- [Required action]:
From the data below, return the exact lines starting at the line containing "purchased flight ticket" and ending at the line containing "with the flight ticket", both included, and nothing else.

[Opening Records provided section]

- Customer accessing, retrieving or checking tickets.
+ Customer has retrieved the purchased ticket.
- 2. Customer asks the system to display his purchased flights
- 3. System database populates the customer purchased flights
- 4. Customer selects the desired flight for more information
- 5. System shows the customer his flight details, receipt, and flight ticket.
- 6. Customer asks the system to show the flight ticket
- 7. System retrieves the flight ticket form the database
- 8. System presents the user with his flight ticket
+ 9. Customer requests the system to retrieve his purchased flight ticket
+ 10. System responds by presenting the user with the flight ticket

[Closing Records provided section]
[Opening Records provided section]

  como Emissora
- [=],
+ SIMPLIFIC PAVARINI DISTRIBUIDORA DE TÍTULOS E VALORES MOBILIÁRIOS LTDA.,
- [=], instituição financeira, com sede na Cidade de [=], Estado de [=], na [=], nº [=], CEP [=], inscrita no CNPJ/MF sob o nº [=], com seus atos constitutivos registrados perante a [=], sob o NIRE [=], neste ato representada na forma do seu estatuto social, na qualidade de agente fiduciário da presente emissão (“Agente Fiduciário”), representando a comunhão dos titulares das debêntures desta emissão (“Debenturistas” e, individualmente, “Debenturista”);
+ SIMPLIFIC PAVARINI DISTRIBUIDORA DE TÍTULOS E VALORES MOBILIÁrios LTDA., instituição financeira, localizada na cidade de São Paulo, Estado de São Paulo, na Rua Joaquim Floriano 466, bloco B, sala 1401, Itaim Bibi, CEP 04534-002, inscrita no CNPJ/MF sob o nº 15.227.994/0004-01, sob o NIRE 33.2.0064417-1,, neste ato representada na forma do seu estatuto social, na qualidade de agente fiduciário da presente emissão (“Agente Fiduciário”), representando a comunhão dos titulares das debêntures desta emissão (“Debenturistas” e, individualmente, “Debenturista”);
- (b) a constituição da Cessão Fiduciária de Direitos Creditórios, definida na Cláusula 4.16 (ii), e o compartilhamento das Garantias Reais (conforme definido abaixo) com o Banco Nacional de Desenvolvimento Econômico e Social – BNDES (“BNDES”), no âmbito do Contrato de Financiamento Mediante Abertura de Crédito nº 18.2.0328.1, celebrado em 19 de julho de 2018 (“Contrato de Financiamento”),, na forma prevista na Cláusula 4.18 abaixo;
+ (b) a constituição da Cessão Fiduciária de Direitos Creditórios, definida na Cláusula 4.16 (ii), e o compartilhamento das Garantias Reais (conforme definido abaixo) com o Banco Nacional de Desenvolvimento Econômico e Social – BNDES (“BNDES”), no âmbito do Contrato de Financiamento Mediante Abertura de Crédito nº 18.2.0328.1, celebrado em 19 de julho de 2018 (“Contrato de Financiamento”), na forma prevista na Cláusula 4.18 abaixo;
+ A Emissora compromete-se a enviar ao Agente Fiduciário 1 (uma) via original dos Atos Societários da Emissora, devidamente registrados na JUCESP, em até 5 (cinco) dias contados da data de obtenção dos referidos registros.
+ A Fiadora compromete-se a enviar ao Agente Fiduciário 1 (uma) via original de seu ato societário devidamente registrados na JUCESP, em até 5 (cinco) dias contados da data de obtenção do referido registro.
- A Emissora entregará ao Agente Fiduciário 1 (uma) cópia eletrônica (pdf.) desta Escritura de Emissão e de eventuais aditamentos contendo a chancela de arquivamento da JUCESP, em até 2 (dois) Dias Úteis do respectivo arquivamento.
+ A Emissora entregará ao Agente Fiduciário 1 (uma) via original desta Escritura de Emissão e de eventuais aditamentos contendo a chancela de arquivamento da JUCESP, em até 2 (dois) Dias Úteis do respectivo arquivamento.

[Closing Records provided section]
[Opening Records provided section]

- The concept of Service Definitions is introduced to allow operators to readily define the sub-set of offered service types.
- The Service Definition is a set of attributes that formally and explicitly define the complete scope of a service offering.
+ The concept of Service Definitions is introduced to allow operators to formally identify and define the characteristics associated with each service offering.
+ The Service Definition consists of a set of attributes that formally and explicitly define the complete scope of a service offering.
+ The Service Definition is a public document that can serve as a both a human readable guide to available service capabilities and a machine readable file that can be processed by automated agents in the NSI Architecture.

[Closing Records provided section]

- [Written answer]:
+ 9. Customer requests the system to retrieve his purchased flight ticket
+ 10. System responds by presenting the user with the flight ticket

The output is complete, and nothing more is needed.